Every line from the one holding "[602,472,714,497] [71,527,728,560] [72,599,88,613]" to the end of the entries should be repeated exactly, with the pictures left out.

***** Data to examine *****

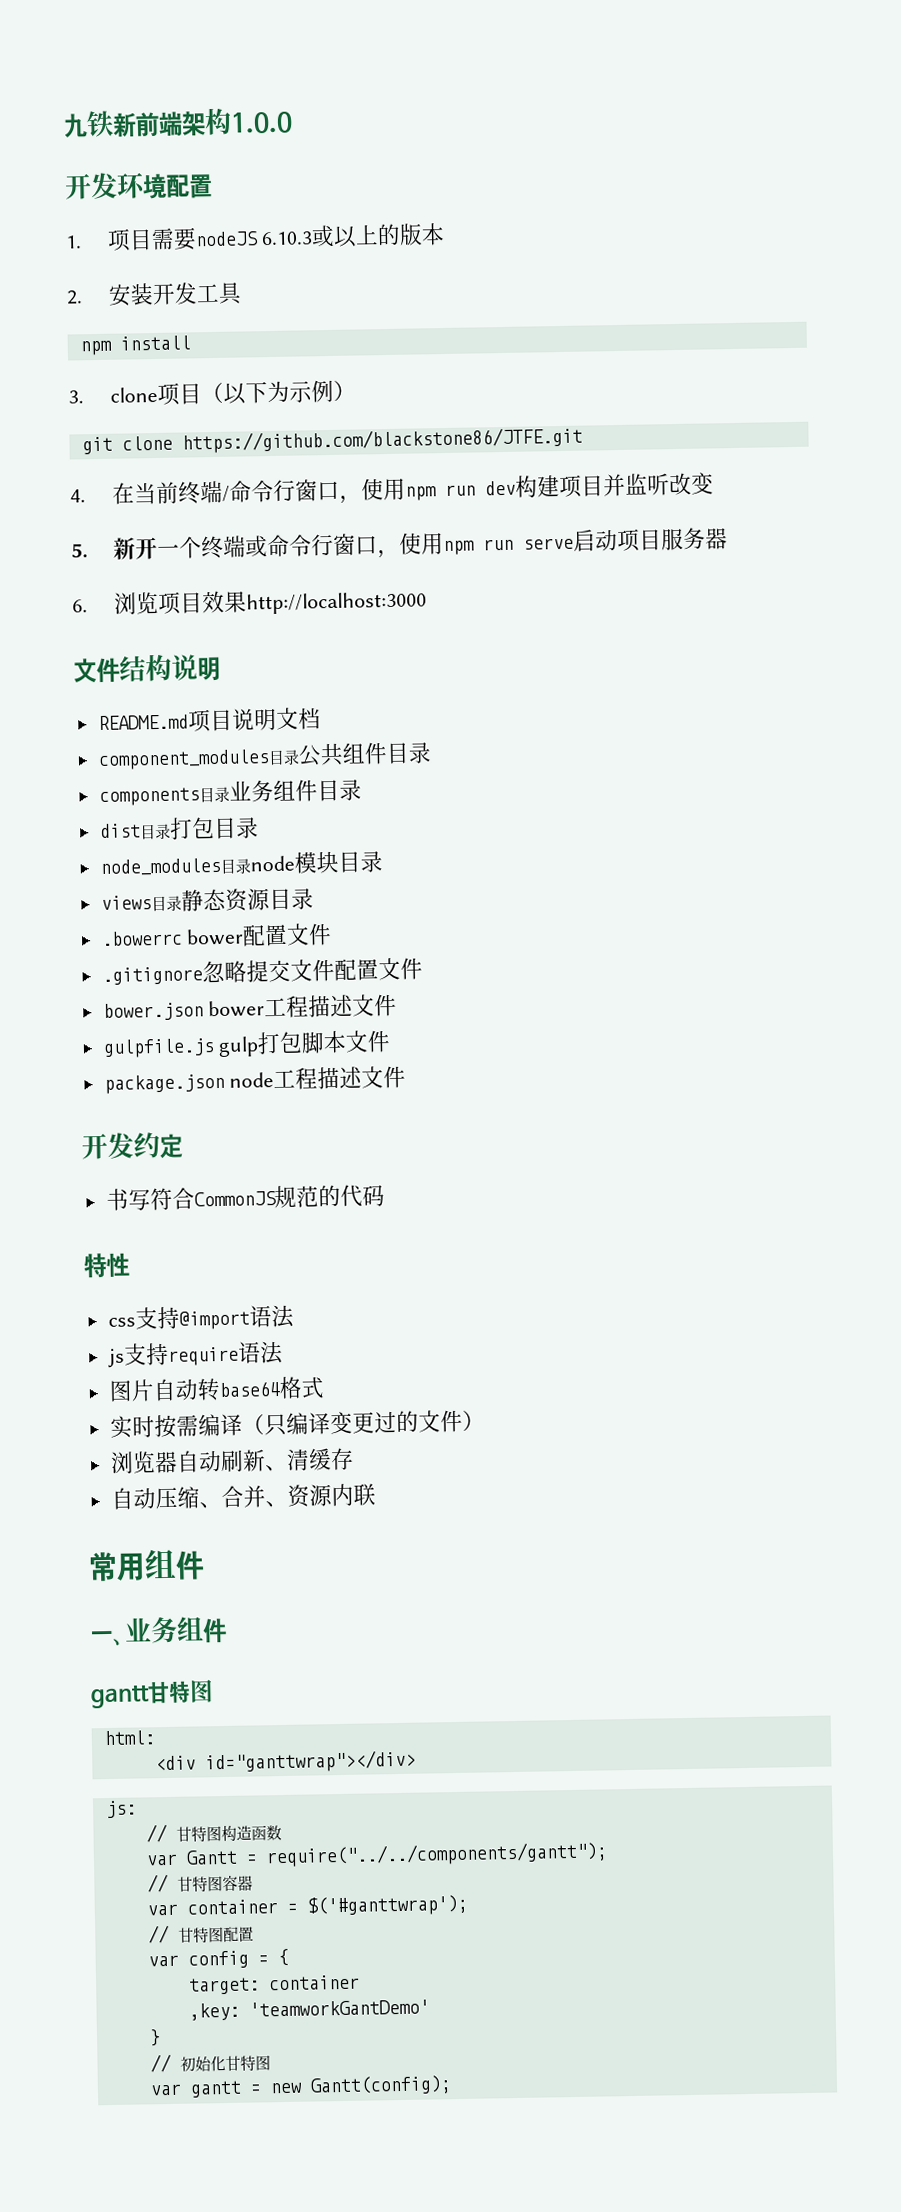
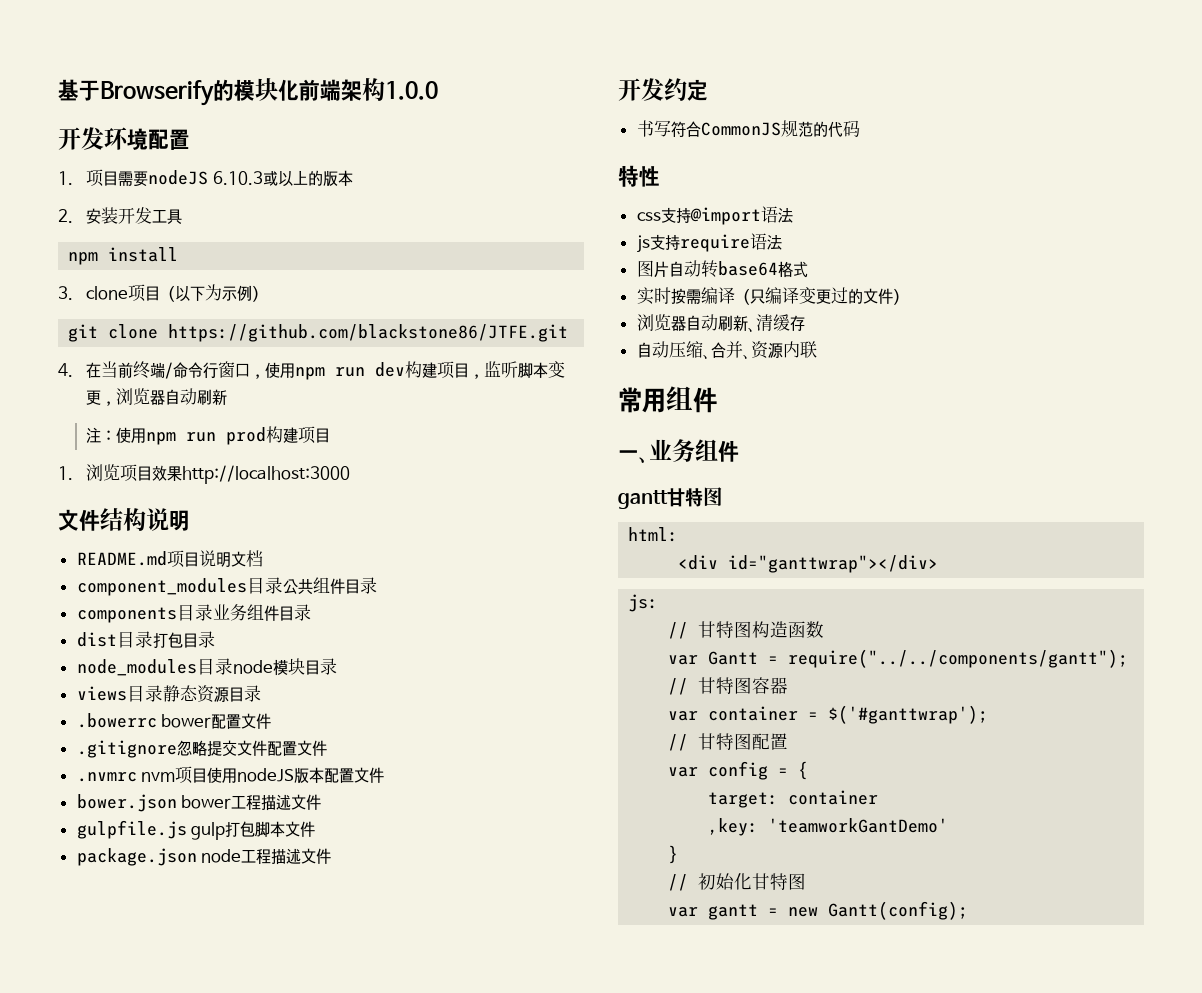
[63,110,137,138] 九铁新 -> [58,78,299,106] 基于Browserify的模块化
[602,472,714,497] [71,527,728,560] [72,599,88,613] 并监听改变 // 5.新开一个终端或命令行窗口，使用npm run serve启动项目服务器 // 6. -> [469,361,566,379] [86,388,228,406] [86,426,331,445] [58,466,73,480] ，监听脚本变更，浏览器自动刷新 // 注：使用npm run prod构建项目 // 1.
(423, 968) none -> [76,766,385,784] // .nvmrc nvm项目使用nodeJS版本配置文件

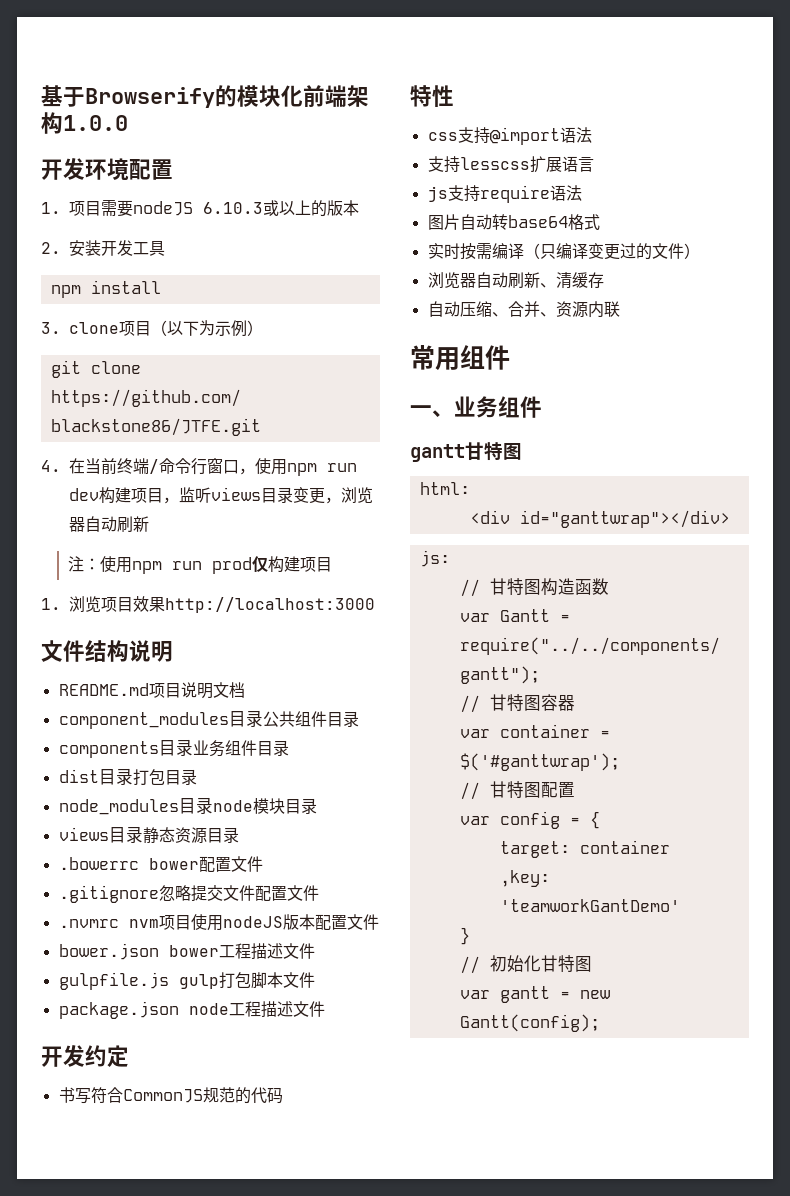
[518,362,549,378] 脚本 -> [211,487,293,503] views目录
(267, 436) none -> [251,556,268,572] 仅
(793, 215) none -> [427,156,594,173] // 支持lesscss扩展语言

*****

> Response
[602,472,714,497] [71,527,728,560] [72,599,88,613] 并监听改变 // 5.新开一个终端或命令行窗口，使用npm run serve启动项目服务器 // 6. -> [469,361,566,379] [86,388,228,406] [86,426,331,445] [58,466,73,480] ，监听脚本变更，浏览器自动刷新 // 注：使用npm run prod构建项目 // 1.
(423, 968) none -> [76,766,385,784] // .nvmrc nvm项目使用nodeJS版本配置文件

[518,362,549,378] 脚本 -> [211,487,293,503] views目录
(267, 436) none -> [251,556,268,572] 仅
(793, 215) none -> [427,156,594,173] // 支持lesscss扩展语言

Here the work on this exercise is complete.